─── Given records ───

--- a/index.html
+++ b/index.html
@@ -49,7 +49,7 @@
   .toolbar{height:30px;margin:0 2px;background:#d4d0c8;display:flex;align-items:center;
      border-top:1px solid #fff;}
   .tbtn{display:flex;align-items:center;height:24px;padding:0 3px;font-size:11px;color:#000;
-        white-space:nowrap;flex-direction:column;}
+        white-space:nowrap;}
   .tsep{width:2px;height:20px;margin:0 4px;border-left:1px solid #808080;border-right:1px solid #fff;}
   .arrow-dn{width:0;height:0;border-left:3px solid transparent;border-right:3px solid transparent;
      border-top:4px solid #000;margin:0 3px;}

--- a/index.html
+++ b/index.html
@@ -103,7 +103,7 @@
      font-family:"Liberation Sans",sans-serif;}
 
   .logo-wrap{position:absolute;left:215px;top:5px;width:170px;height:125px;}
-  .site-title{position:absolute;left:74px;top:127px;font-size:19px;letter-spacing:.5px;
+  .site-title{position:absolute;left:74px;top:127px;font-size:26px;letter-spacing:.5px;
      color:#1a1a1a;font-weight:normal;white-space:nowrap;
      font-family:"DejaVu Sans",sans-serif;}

───
─── Given records ───

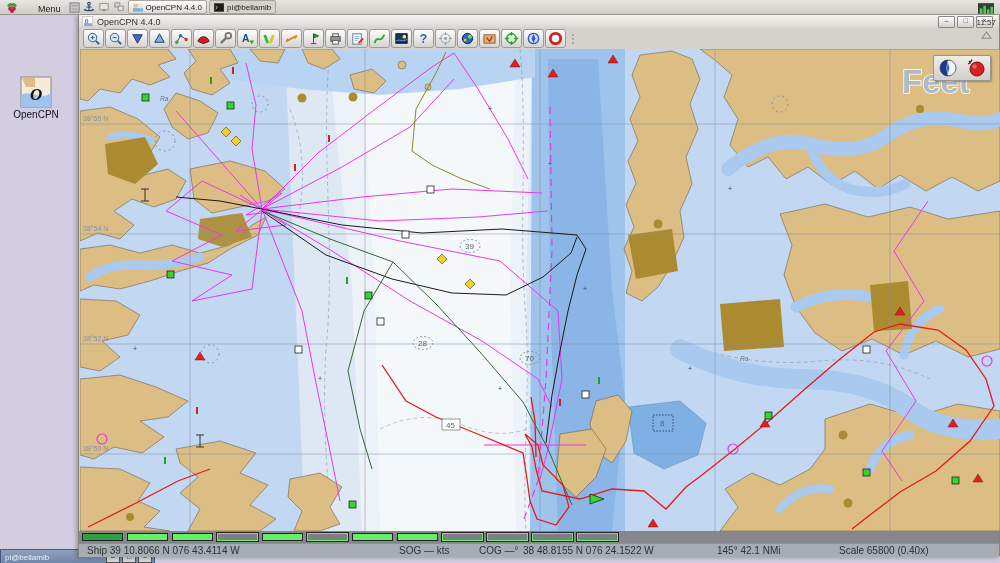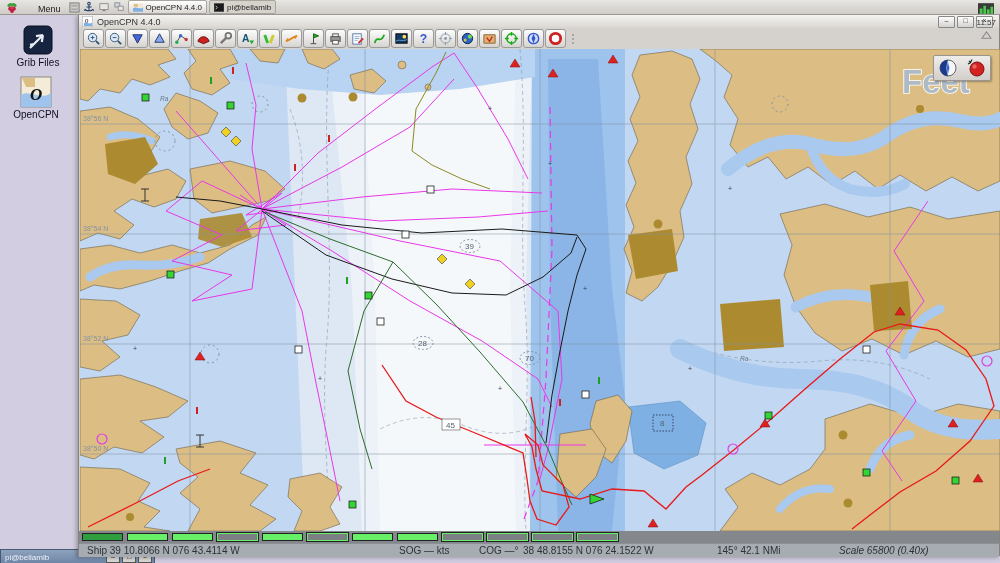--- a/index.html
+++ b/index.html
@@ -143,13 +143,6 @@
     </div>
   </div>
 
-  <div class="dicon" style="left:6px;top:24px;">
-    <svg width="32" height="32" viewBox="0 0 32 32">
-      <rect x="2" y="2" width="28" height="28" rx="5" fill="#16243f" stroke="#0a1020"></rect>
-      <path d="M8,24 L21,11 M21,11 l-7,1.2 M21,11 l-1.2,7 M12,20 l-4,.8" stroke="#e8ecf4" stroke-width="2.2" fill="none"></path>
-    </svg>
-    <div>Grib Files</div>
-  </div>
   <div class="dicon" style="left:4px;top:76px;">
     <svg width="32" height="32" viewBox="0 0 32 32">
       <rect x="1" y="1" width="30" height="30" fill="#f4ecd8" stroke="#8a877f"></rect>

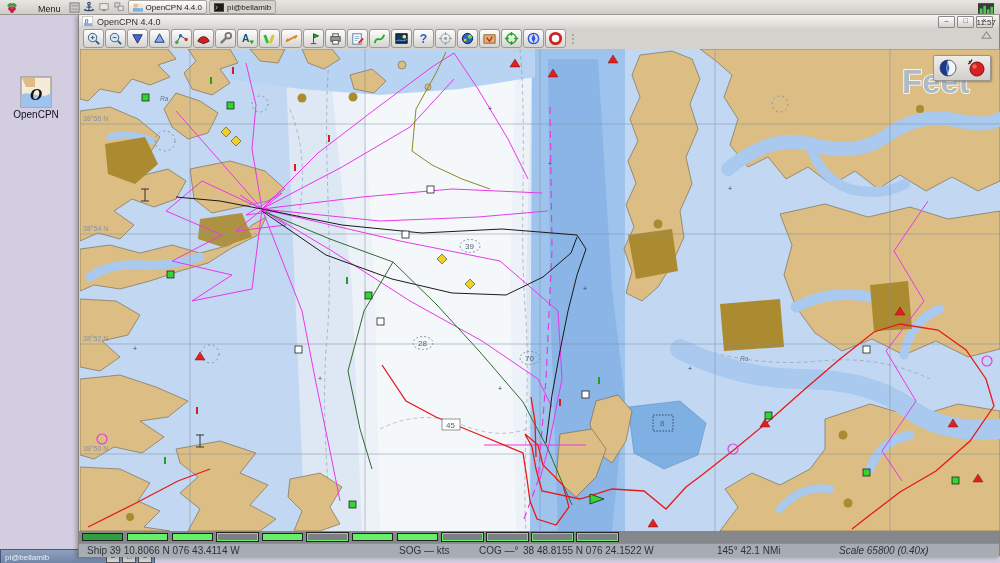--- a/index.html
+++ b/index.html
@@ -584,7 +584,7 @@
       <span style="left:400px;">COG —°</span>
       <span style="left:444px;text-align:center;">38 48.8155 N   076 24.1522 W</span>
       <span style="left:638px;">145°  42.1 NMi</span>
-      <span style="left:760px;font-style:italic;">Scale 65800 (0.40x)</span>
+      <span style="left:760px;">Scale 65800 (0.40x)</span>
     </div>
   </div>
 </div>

───

• Exercise prompt
Please copy every line of the records above in which "align" appears.

• The completed task
   .toolbar{height:30px;margin:0 2px;background:#d4d0c8;display:flex;align-items:center;
   .tbtn{display:flex;align-items:center;height:24px;padding:0 3px;font-size:11px;color:#000;
       <span style="left:444px;text-align:center;">38 48.8155 N   076 24.1522 W</span>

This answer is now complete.